Tried several ideas above including hard coding some variables to no avail. For whatever reason the custom chat template described above doesn't reproduce the same cut off training data issue.

Which Operating Systems are you using?

Linux
macOS
Windows

Python Version

Python 3.10.14

axolotl branch-commit

main

Acknowledgements

My issue title is concise, descriptive, and in title casing.
I have searched the existing issues to make sure this bug has not been reported yet.
I am using the latest version of axolotl.
I have provided enough information for the maintainers to reproduce and diagnose the issue.

we had the same issue, it appears that max_length is somehow hardcoded and did not involve the value input in yml file.

axolotl/src/axolotl/prompt_strategies/chat_template.py

Line 22 in 78e12f8

max_length=2048,

Changing value allow to resolve the issue.

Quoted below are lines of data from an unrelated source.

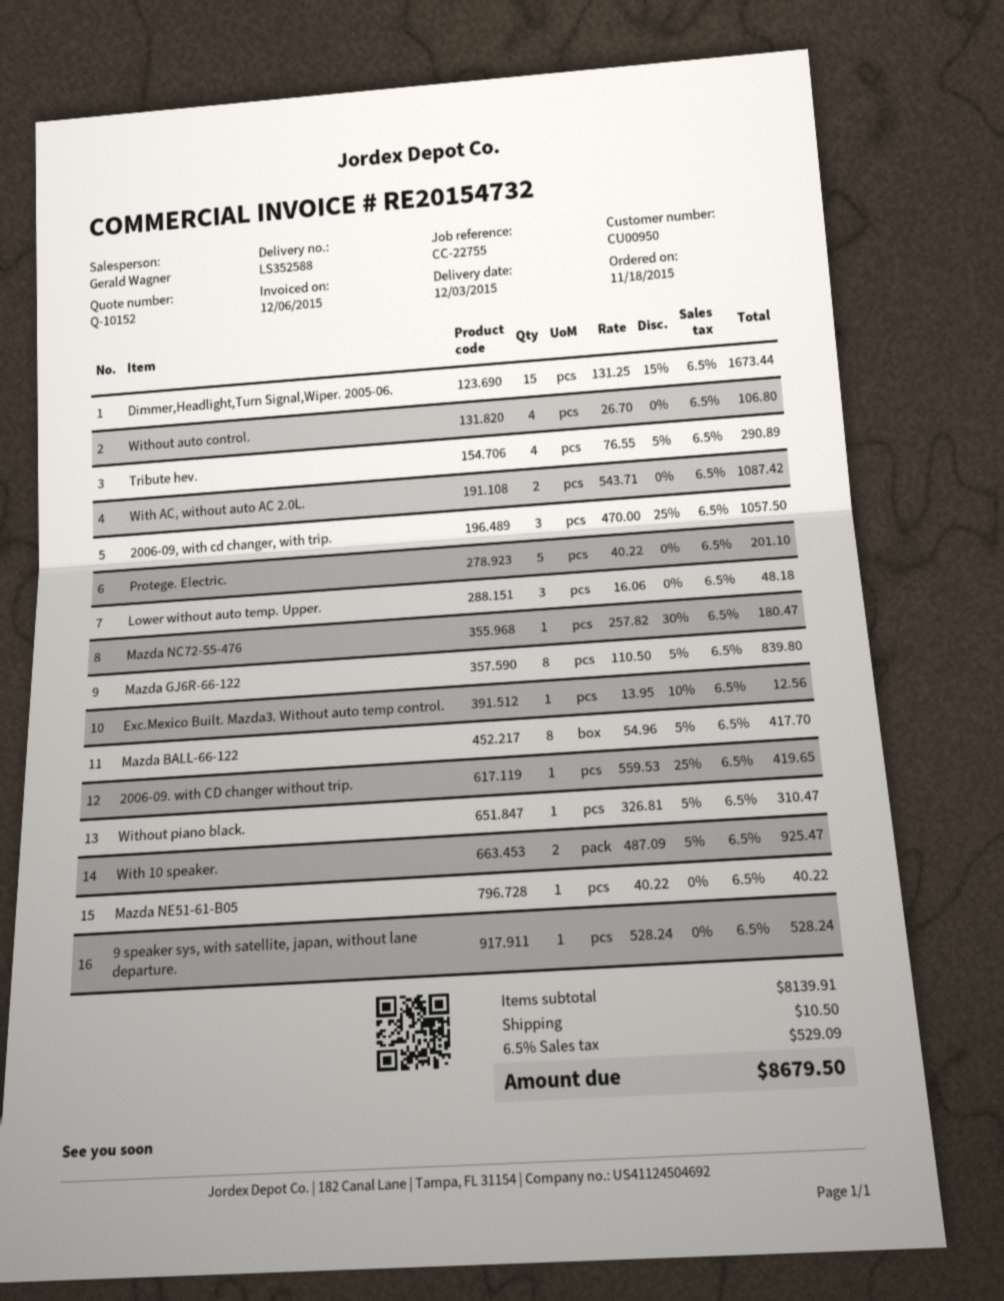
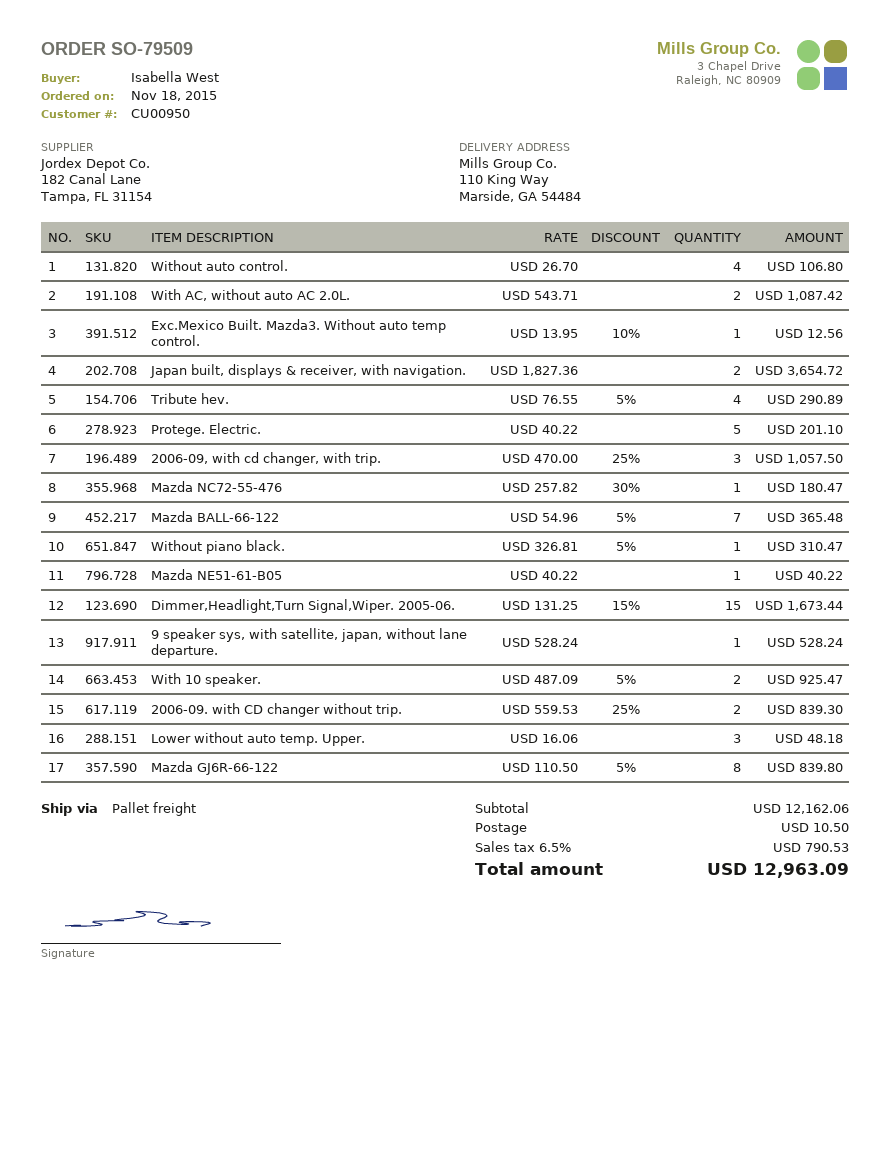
Mazda BALL-66-122: 8 x 54.96 - 5% = 417.70 -> 7 x 54.96 - 5% = 365.48
2006-09. with CD changer without trip.: 1 x 559.53 - 25% = 419.65 -> 2 x 559.53 - 25% = 839.30
Japan built, displays & receiver, with navigation.: none -> 2 x 1827.36 = 3654.72
subtotal: 8139.91 -> 12162.06
tax: 6.5% = 529.09 -> 6.5% = 790.53
total: 8679.50 -> 12963.09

@williambarberjr you could probably pass max_length=8192 in the yml file

datasets:
  - path: williambarberjr/L3_8B_Instruct_MarkdownToSummaryConvert
    type: chat_template
    chat_template: llama3
    max_length: 8192
    field_messages: messages
    message_field_role: role
    message_field_content: content
    roles:
      user:
        - user
      assistant:
        - assistant
      system:
        - system

we had the same issue, it appears that max_length is somehow hardcoded and did not involve the value input in yml file.

axolotl/src/axolotl/prompt_strategies/chat_template.py

Line 22 in 78e12f8

max_length=2048,

Changing value allow to resolve the issue.

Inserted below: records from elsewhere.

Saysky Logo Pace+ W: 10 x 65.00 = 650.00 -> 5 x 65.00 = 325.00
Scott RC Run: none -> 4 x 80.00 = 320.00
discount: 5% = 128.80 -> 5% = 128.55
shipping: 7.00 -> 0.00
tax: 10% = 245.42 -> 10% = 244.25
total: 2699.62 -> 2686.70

If I remember correctly, I tried this and it didn't work for me but it's possible I failed to rebuilt the package before retrying. Regardless for my next runs I'm likely going to stick with the script I have that prepares my data in type: input_output format going forwards as I know that works and I don't really use the --gradio option to test the model at the end, I've started to default to spinning up vllm. And vllm applies the chat template correctly it seems. So I have a work around but I wanted to put this issue out there so others are aware and maybe eventually we can get it fixed.

Since #1818, the max_length is set to the sequence_len parameter.